Noma is a three-Michelin-star restaurant run by chef René Redzepi, and co-founded by Claus Meyer, in Copenhagen, Denmark. The name is a syllabic abbreviation of the two Danish words "" (Nordic) and "" (food). Opened in 2003, the restaurant is known for its focus on foraging, invention and interpretation of New Nordic Cuisine. In 2010, 2011, 2012, and 2014, it was ranked as the Best Restaurant in the World by Restaurant magazine. In 2021 it won the first spot in the World's 50 Best Restaurants Awards.

History
Noma's original location was at Strandgade 93, in an old warehouse on the waterfront in the Christianshavn neighbourhood in central Copenhagen.

The building is situated by the Greenlandic Trading Square (Danish: Grønlandske Handels Plads), which for 200 years was a centre for trade to and from the Faroe Islands, Finnmark, Iceland, and in particular, Greenland. Dry fish, salted herring, whale oil and skins are among the goods that were stored in and around the warehouse before being sold off to European markets.

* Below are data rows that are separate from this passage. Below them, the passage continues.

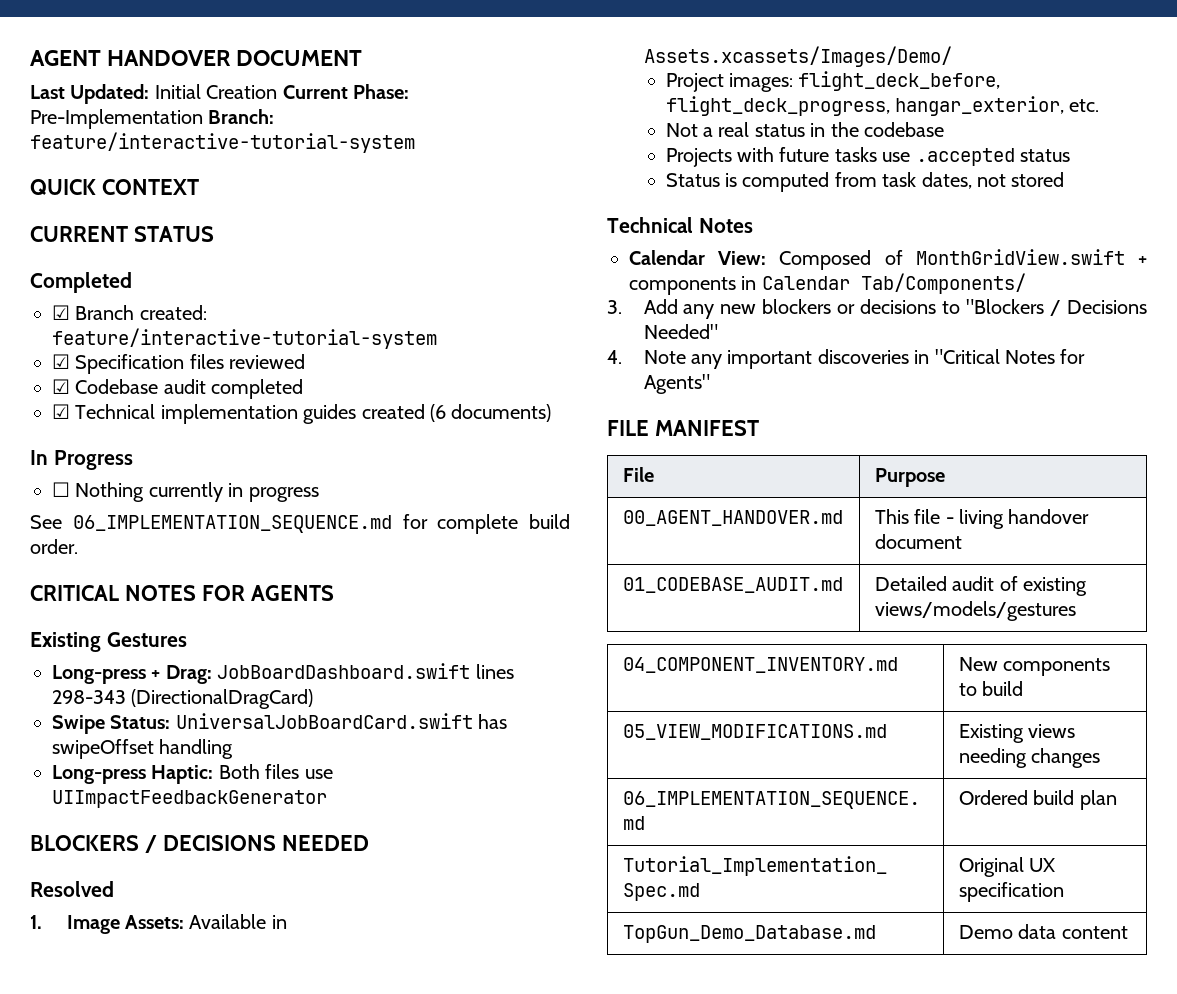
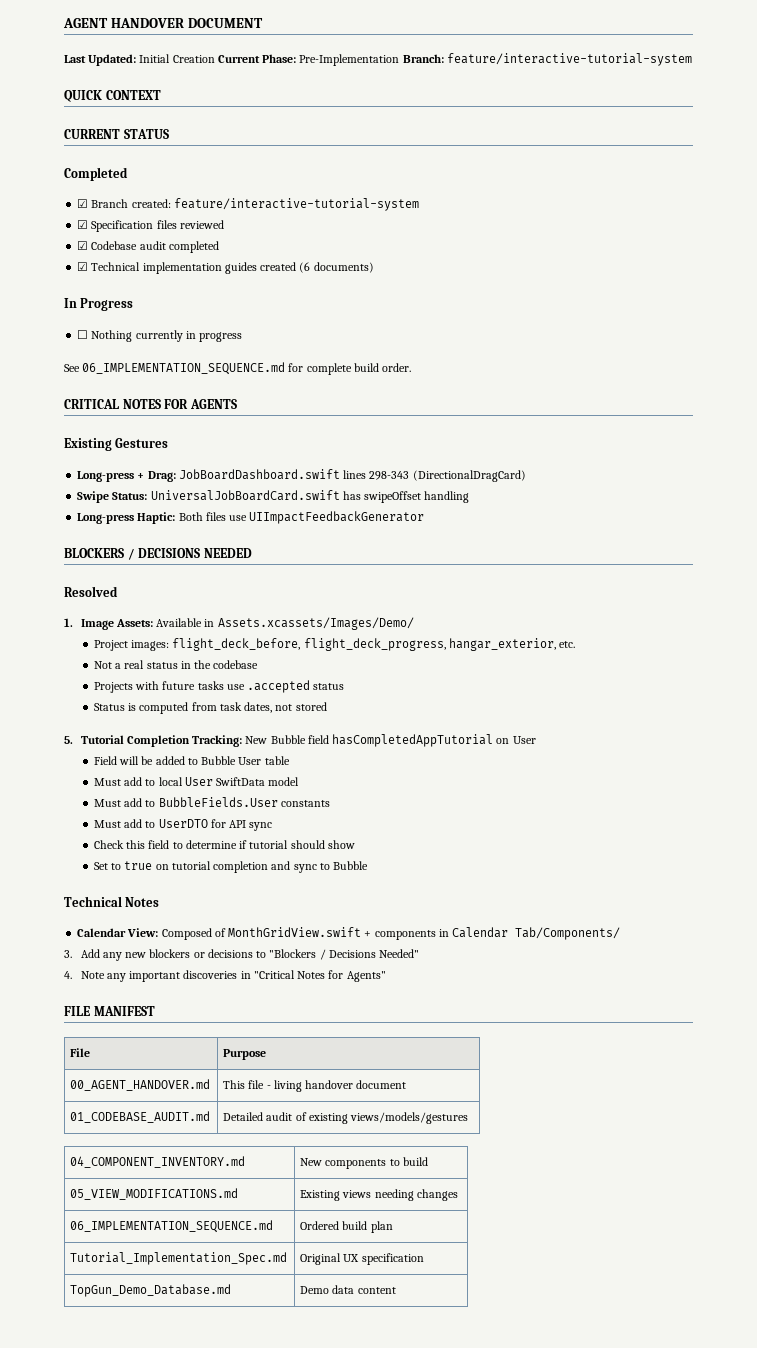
+ 5. Tutorial Completion Tracking: New Bubble field hasCompletedAppTutorial on User
+ Field will be added to Bubble User table
+ Must add to local User SwiftData model
+ Must add to BubbleFields.User constants
+ Must add to UserDTO for API sync
+ Check this field to determine if tutorial should show
+ Set to true on tutorial completion and sync to Bubble

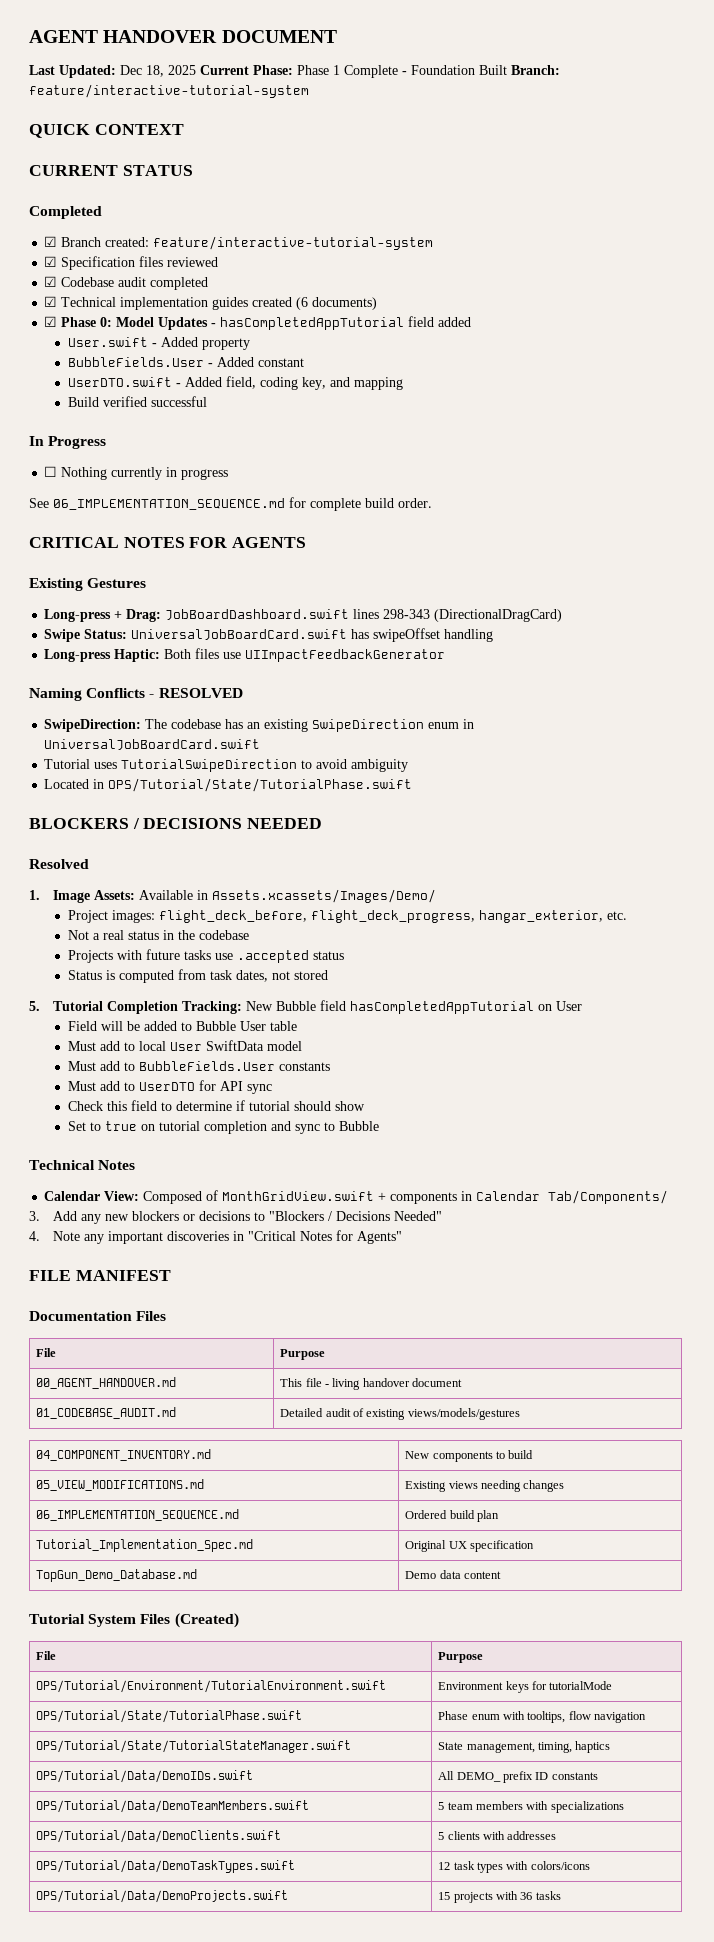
- Last Updated: Initial Creation Current Phase: Pre-Implementation Branch: feature/interactive-tutorial-system
+ Last Updated: Dec 18, 2025 Current Phase: Phase 1 Complete - Foundation Built Branch: feature/interactive-tutorial-system
+ ☑ Phase 0: Model Updates - hasCompletedAppTutorial field added
+ User.swift - Added property
+ BubbleFields.User - Added constant
+ UserDTO.swift - Added field, coding key, and mapping
+ Build verified successful
+ Naming Conflicts - RESOLVED
+ SwipeDirection: The codebase has an existing SwipeDirection enum in UniversalJobBoardCard.swift
+ Tutorial uses TutorialSwipeDirection to avoid ambiguity
+ Located in OPS/Tutorial/State/TutorialPhase.swift
+ Documentation Files
+ Tutorial System Files (Created)
+ File | Purpose
+ OPS/Tutorial/Environment/TutorialEnvironment.swift | Environment keys for tutorialMode
+ OPS/Tutorial/State/TutorialPhase.swift | Phase enum with tooltips, flow navigation
+ OPS/Tutorial/State/TutorialStateManager.swift | State management, timing, haptics
+ OPS/Tutorial/Data/DemoIDs.swift | All DEMO_ prefix ID constants
+ OPS/Tutorial/Data/DemoTeamMembers.swift | 5 team members with specializations
+ OPS/Tutorial/Data/DemoClients.swift | 5 clients with addresses
+ OPS/Tutorial/Data/DemoTaskTypes.swift | 12 task types with colors/icons
+ OPS/Tutorial/Data/DemoProjects.swift | 15 projects with 36 tasks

In 2003, the warehouse was turned into North Atlantic House, a centre for the art and culture of the North Atlantic region. Noma was opened at the same time by Redzepi and Claus Meyer. The restaurant's interior was designed by Space Copenhagen.

Between 12 and 16 February 2013, 63 of 435 diners became ill after eating at Noma, according to a Danish Food Administration report. The symptoms were attributed to norovirus, which was believed to have been unintentionally spread by an infected kitchen employee.

Redzepi planned to close Noma after 31 December 2016 and reopen it in 2017 as an urban farm near Copenhagen.

Noma reopened on 15 February 2018 after a year hiatus. The restaurant itself also moved from its previous Strandgade location, now housing Restaurant Barr, to its current location at Refshalevej 96.

In May 2020, during the COVID-19 crisis, Noma re-opened as a wine and burger bar, with takeaway options. It is sometimes referred as "Noma 3.0" by the food media. Redzepi plans to keep this open for at least a part of the summer 2020.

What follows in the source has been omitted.